Jansen Sinamo: Danau Toba Perlu Revolusi Mental
JAKARTA, SATUHARAPAN.COM – Motivator dan Guru Etos asal Sumatera Utara, Jansen Hulman Sinamo mengatakan perlunya revolusi mental untuk pembangunan menyeluruh terhadap kerusakan lingkungan maupun sosial budaya di Danau Toba.
“Persoalan Danau Toba (suku Batak pada khususnya) boleh dibilang masalah mentalitas, 40 tahun terakhir ini mentalitas Batak yang mengemuka adalah konsumtif, pragmatis, eksploitatif, maka Danau Toba habis-habisan dikonsumsi tanpa upaya pelestarian. Mentalitas konsumtif Batak bisa dilihat dari pesta-pesta warganya yang tinggal di Jakarta,” ucap Jansen dalam acara yang diselenggarakan atas kerja sama Yayasan Pencinta Danau Toba dan Universitas Kristen Indonesia (UKI) di FK UKI, Cawang, Jakarta Timur, Senin (6/10), bertema “Revolusi Mental Menyongsong Satu Abad Pembangunan Danau Toba Menuju Kota Berkat” di Atas Bukit.
Fakta politik waktu pilpres bahwa suara di kawasan danau toba mencapai rata-rata mencapai 90 persen untuk pasangan Joko Widodo (Jokowi) dan Jusuf Kalla (JK), jauh lebih tinggi dibandingkan daerah asal Jokowi yaitu Solo, Jawa Tengah.
Danau Toba diketahui kondisinya semakin rusak, justru sejak adanya otonomi daerah.
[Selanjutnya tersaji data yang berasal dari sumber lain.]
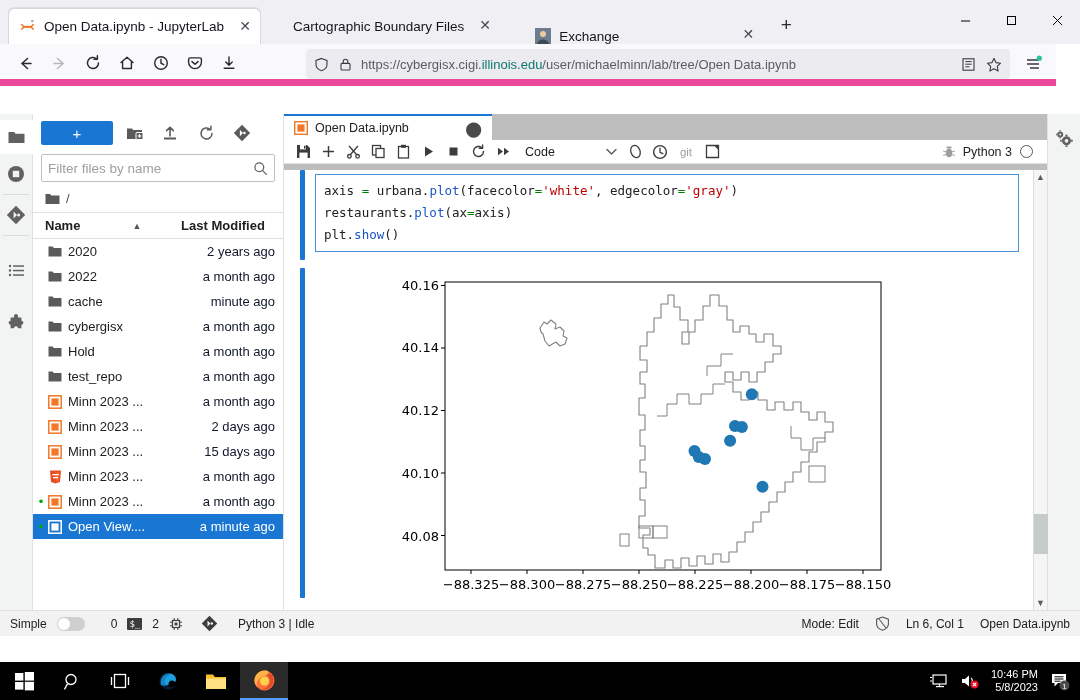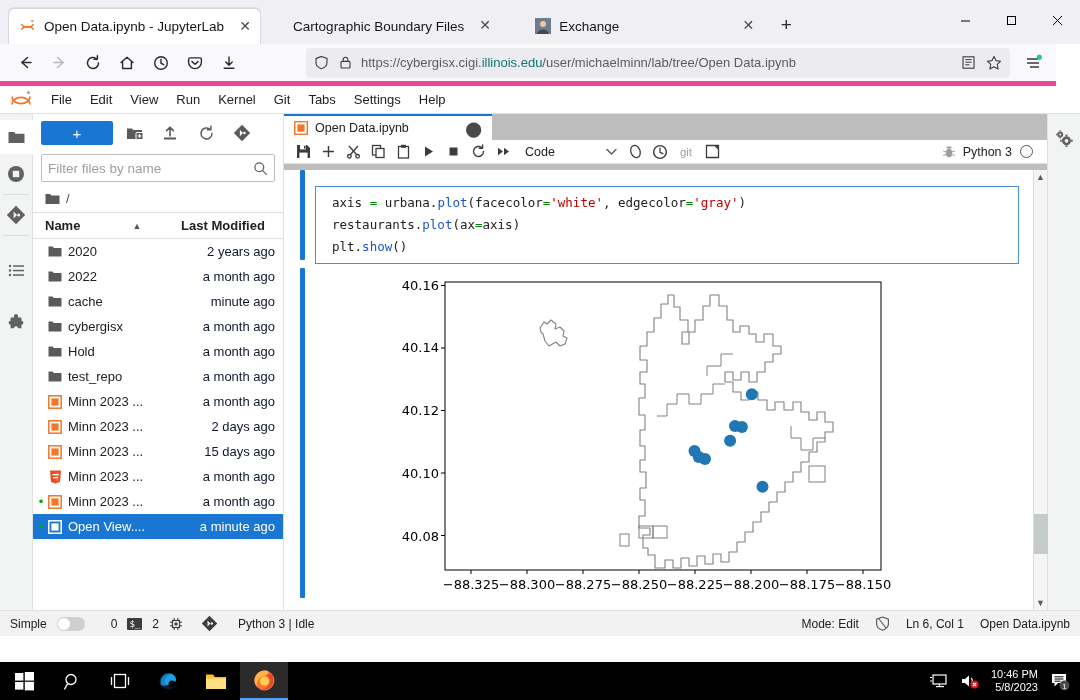"Exchange" div.ff-tab { align-items: none -> flex-end }
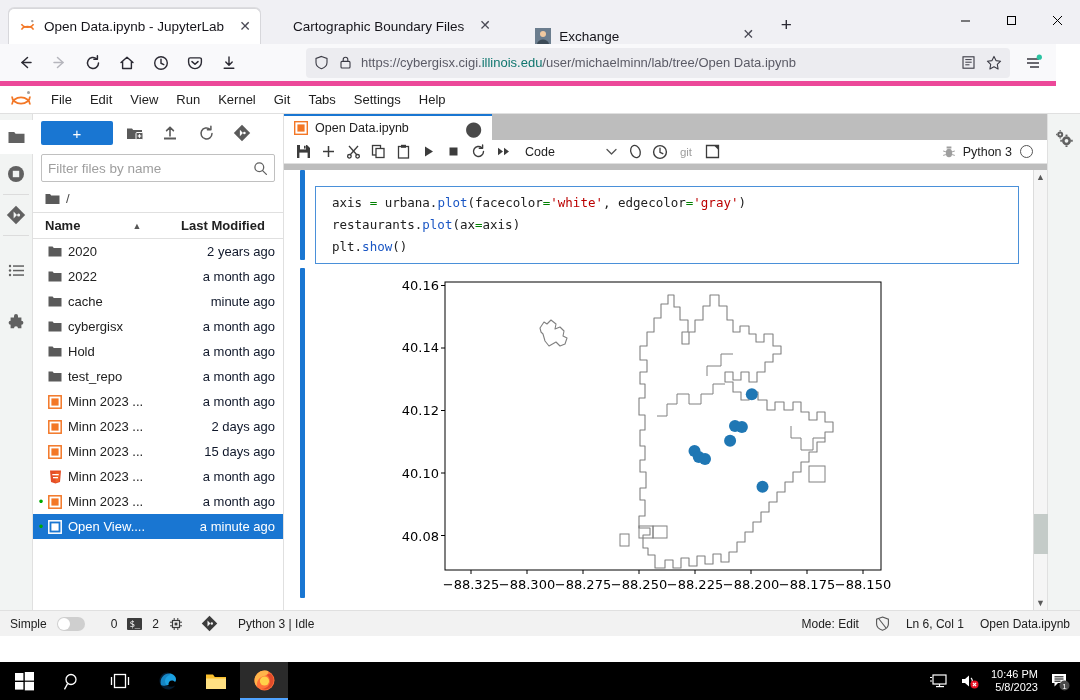"https://cybergisx.cigi." .ff-navbar { align-items: center -> flex-end; border-bottom: 5px solid #ec4899 -> 7px solid #ec4899 }
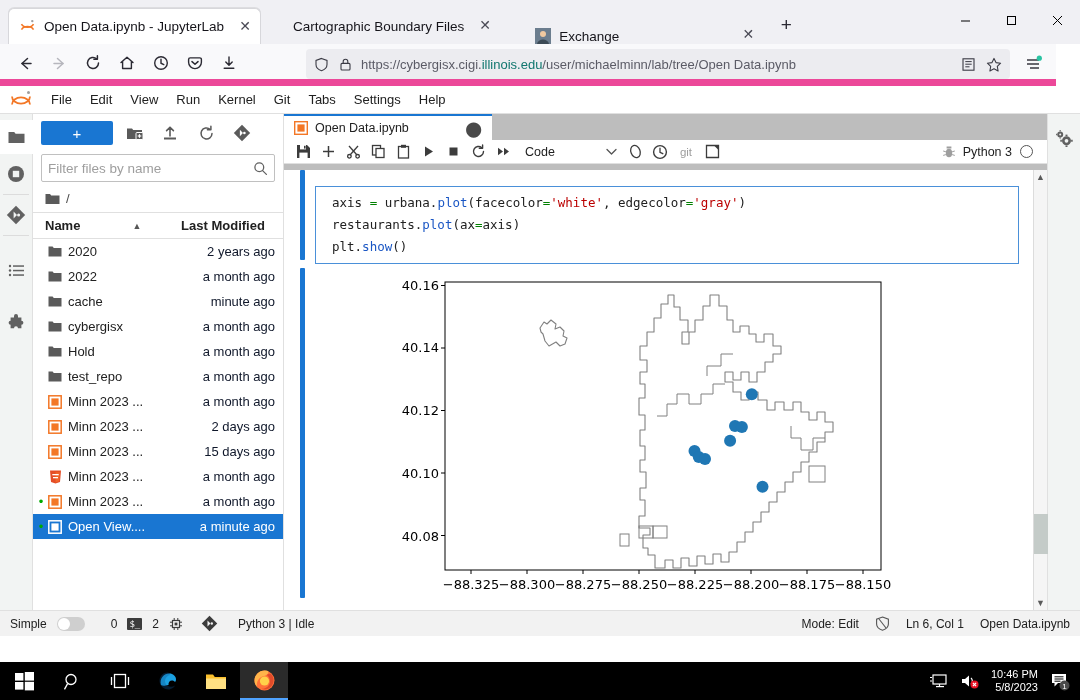"File" div.jl-menubar { html: <div> <div> <svg> <path></path> <path></path> <circle></circle> </svg> </div> <div>File</div> <div>Edit</div> <div>View</div> <div>Run</div> <div>Kernel</div> <div>Git</div> <div>Tabs</div> <div>Settings</div> <div>Help</div> </div> -> none }
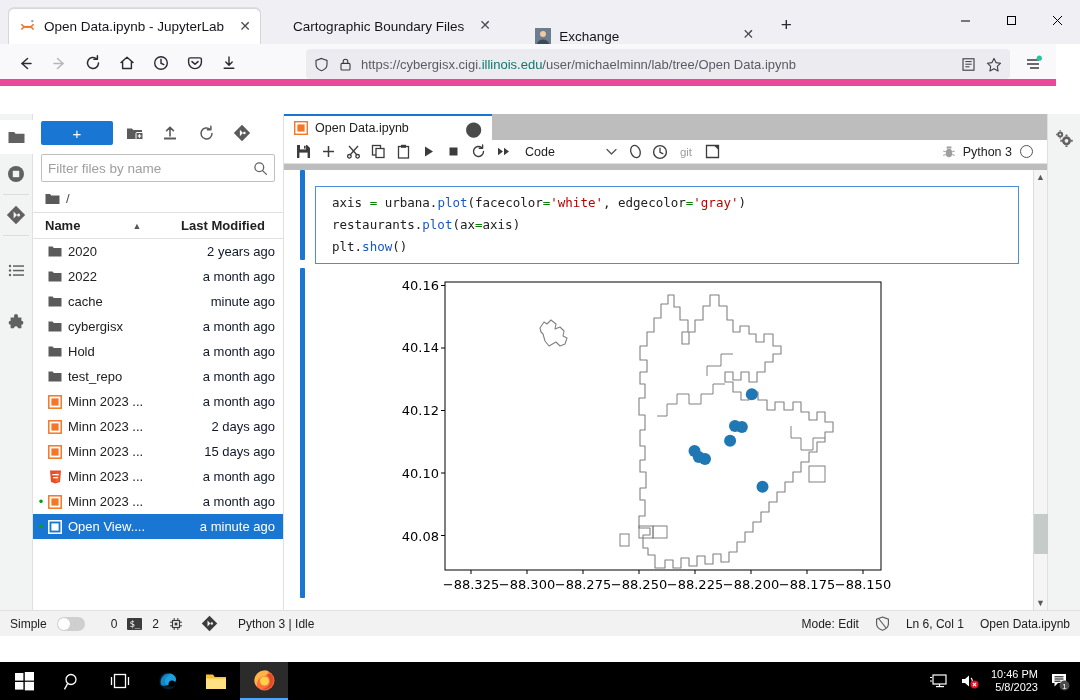"axis = urbana.plot(facecolor='white'," .input-area { margin-top: 16px -> 4px; padding: 5px 16px -> 5px 8px }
Maka, ini kesempatan emas bagi pemerintahan mendatang untuk mengubah daerah yang telah menaruh harapan besar kepada pasangan ini.
Jansen kemudian mengumpamakan contoh revolusi mental yang sepetatutnya ditiru bangsa ini, yaitu yang dilakukan PT Askes. Pada 2001 organisasi ini sangat jelek, sampai diancam tidak boleh ikut lagi dalam penyelenggaraan asuransi kesehatan di Indonesia, lalu Dirut PT Askes pada saat itu, I Gede Subawa, merumuskan empat hal revolusi mental, yang ternyata hanya butuh 3-4 tahun untuk mengubah mentalitas mereka. PT Askes bukan hanya berhasil survive, tetapi juga menjadi asuransi yang ditunjuk pemerintah. Jadi PT Askes adalah success story revolusi mental di bidang korporasi.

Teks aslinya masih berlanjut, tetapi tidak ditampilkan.